Dataset entries
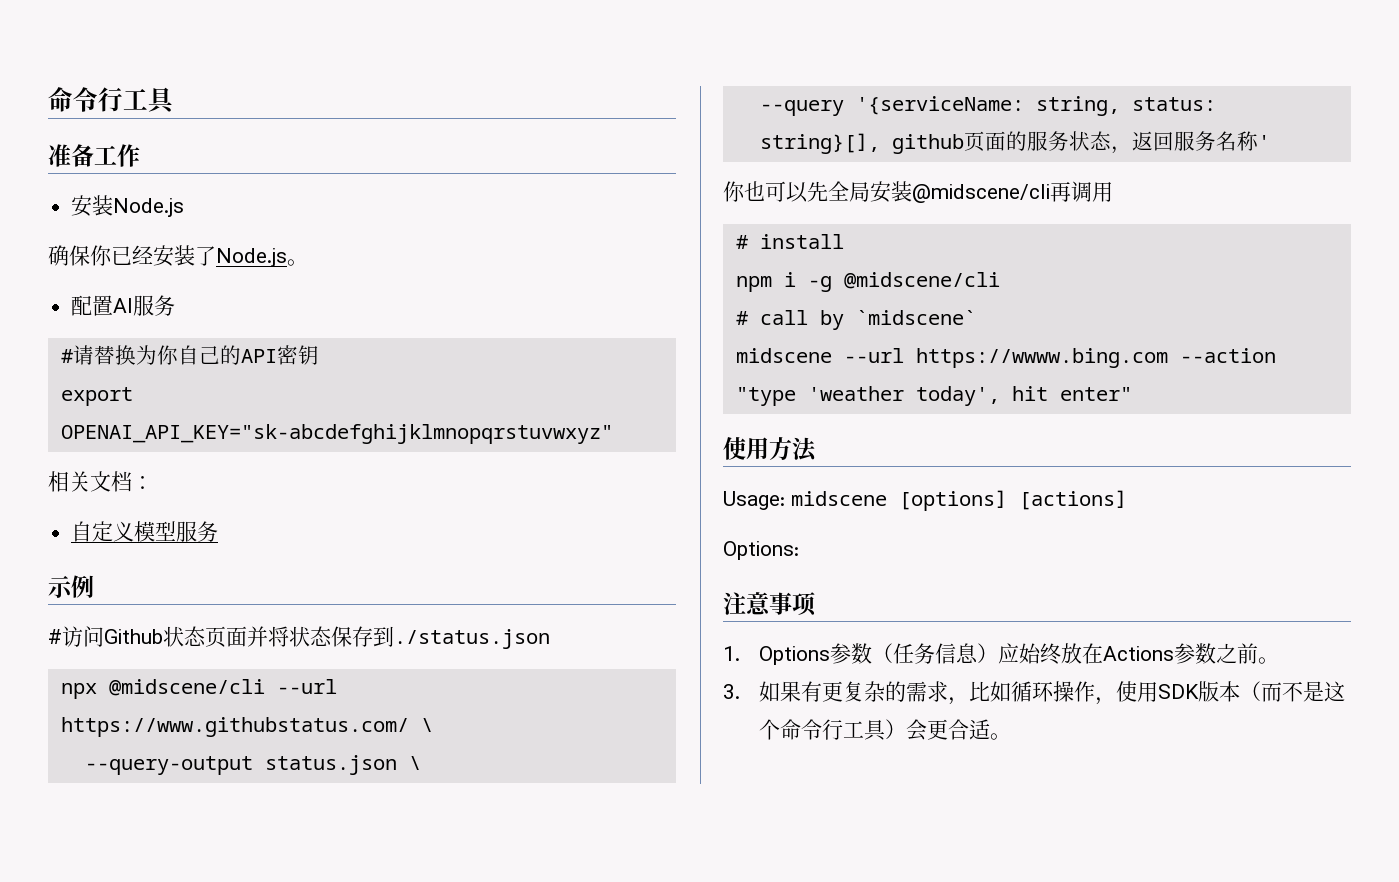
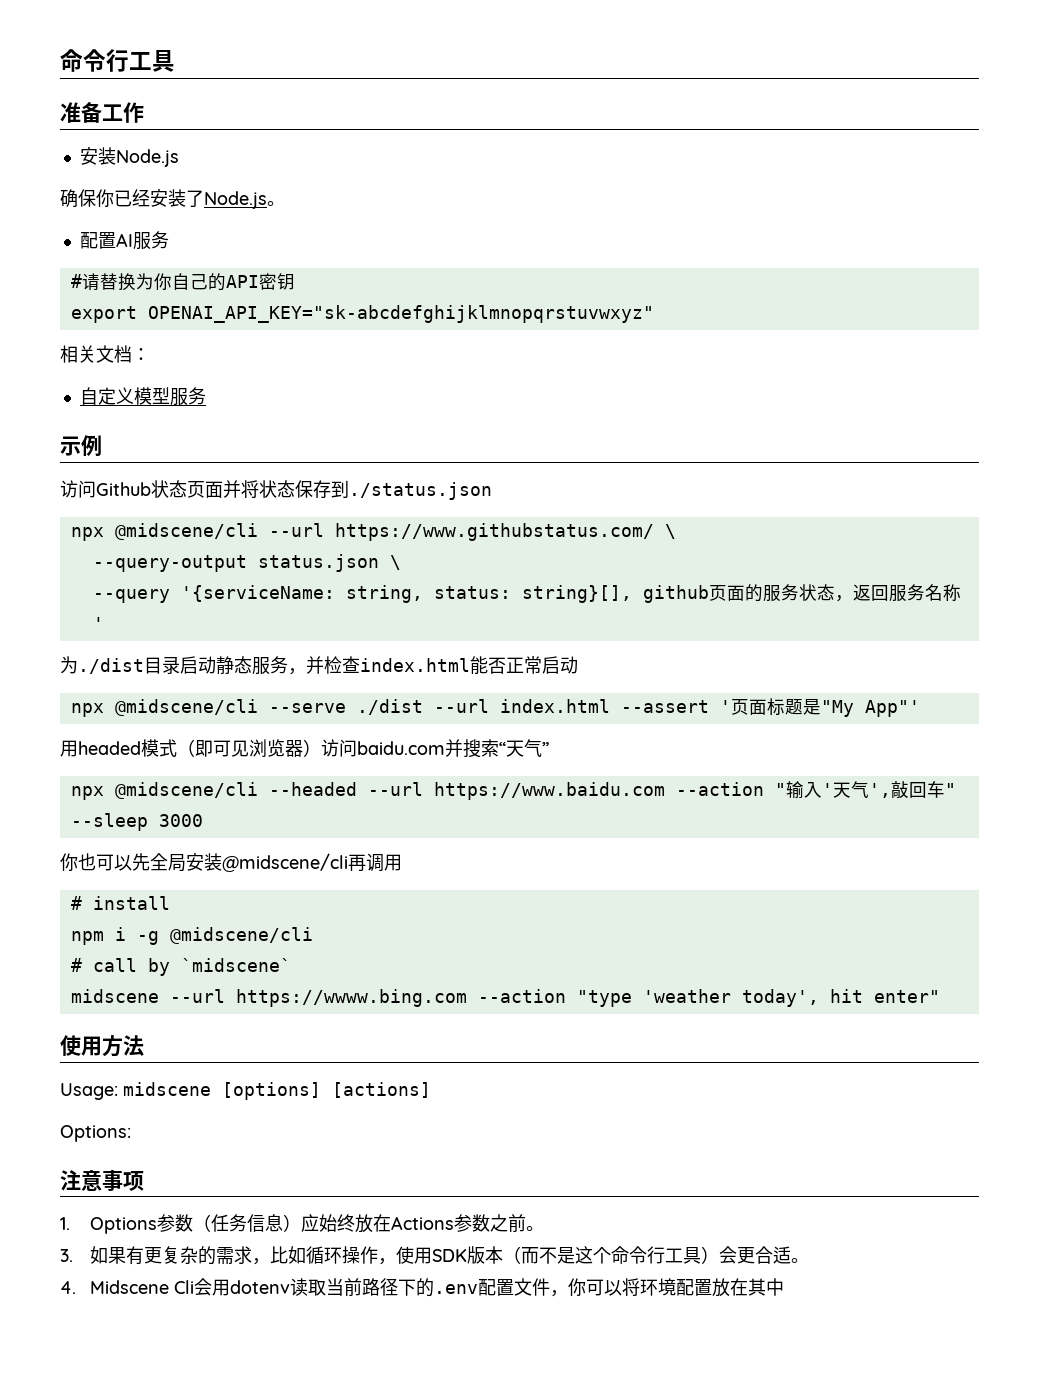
- #访问Github状态页面并将状态保存到./status.json
+ 访问Github状态页面并将状态保存到./status.json
+ 为./dist目录启动静态服务，并检查index.html能否正常启动
+ npx @midscene/cli --serve ./dist --url index.html --assert '页面标题是"My App"'
+ 用headed模式（即可见浏览器）访问baidu.com并搜索“天气”
+ npx @midscene/cli --headed --url https://www.baidu.com --action "输入'天气',敲回车" --sleep 3000
+ 4. Midscene Cli会用dotenv读取当前路径下的.env配置文件，你可以将环境配置放在其中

- _The problem_: Output all of the records word for word, and keep the pictures out of the copy.

- _Task output_:
- #访问Github状态页面并将状态保存到./status.json
+ 访问Github状态页面并将状态保存到./status.json
+ 为./dist目录启动静态服务，并检查index.html能否正常启动
+ npx @midscene/cli --serve ./dist --url index.html --assert '页面标题是"My App"'
+ 用headed模式（即可见浏览器）访问baidu.com并搜索“天气”
+ npx @midscene/cli --headed --url https://www.baidu.com --action "输入'天气',敲回车" --sleep 3000
+ 4. Midscene Cli会用dotenv读取当前路径下的.env配置文件，你可以将环境配置放在其中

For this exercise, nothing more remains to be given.